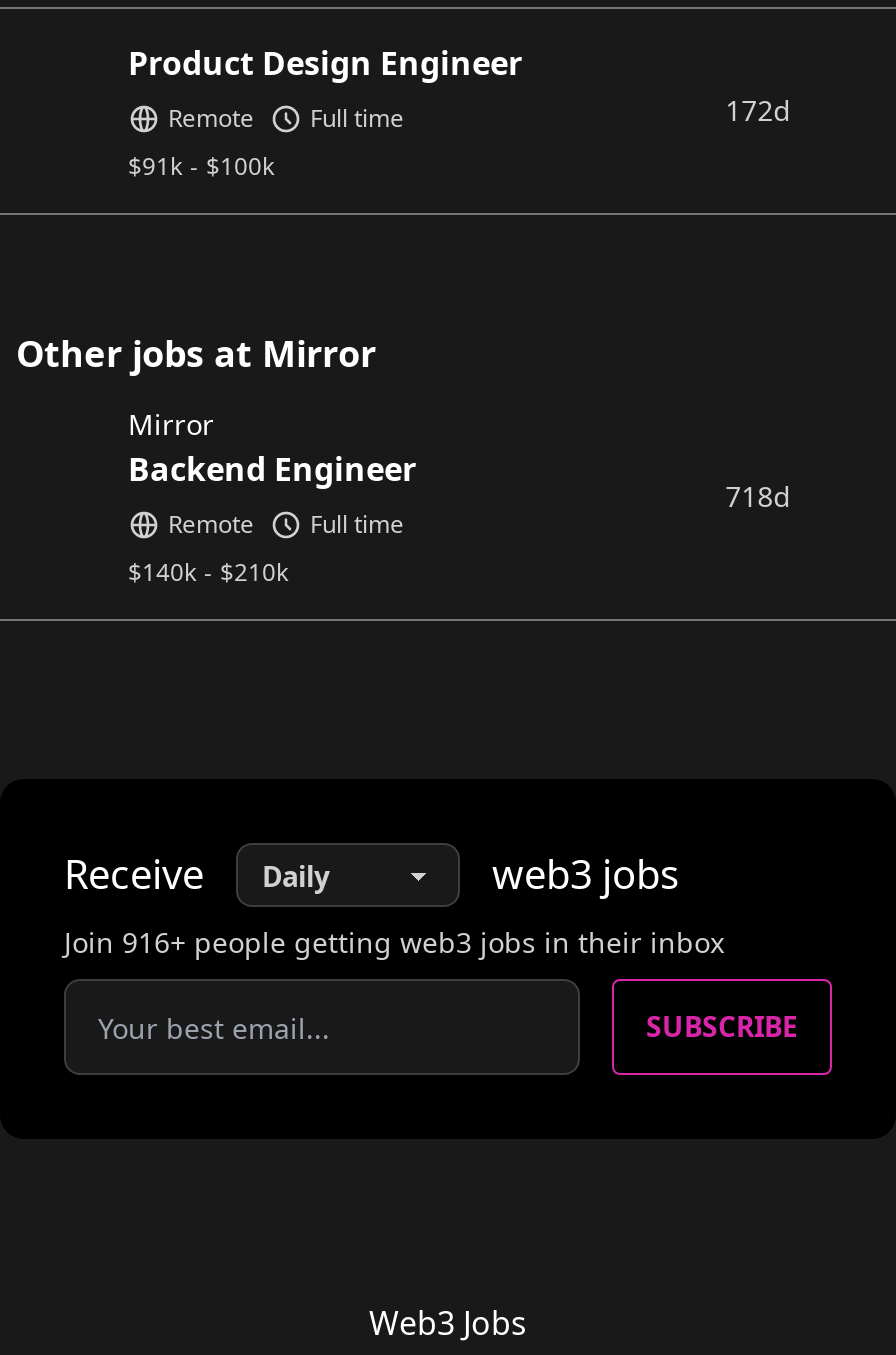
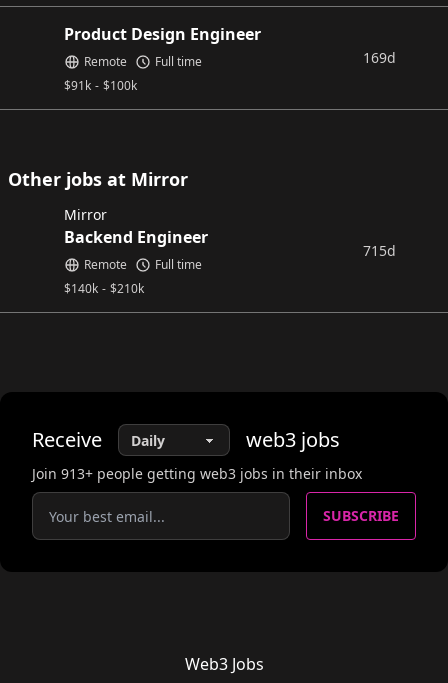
- 172d
+ 169d

- 718d
+ 715d

- Join 916+ people getting web3 jobs in their inbox
+ Join 913+ people getting web3 jobs in their inbox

________________

When a line in the listing has the word "jobs", return that line.

- [Answer space]
- Join 916+ people getting web3 jobs in their inbox
+ Join 913+ people getting web3 jobs in their inbox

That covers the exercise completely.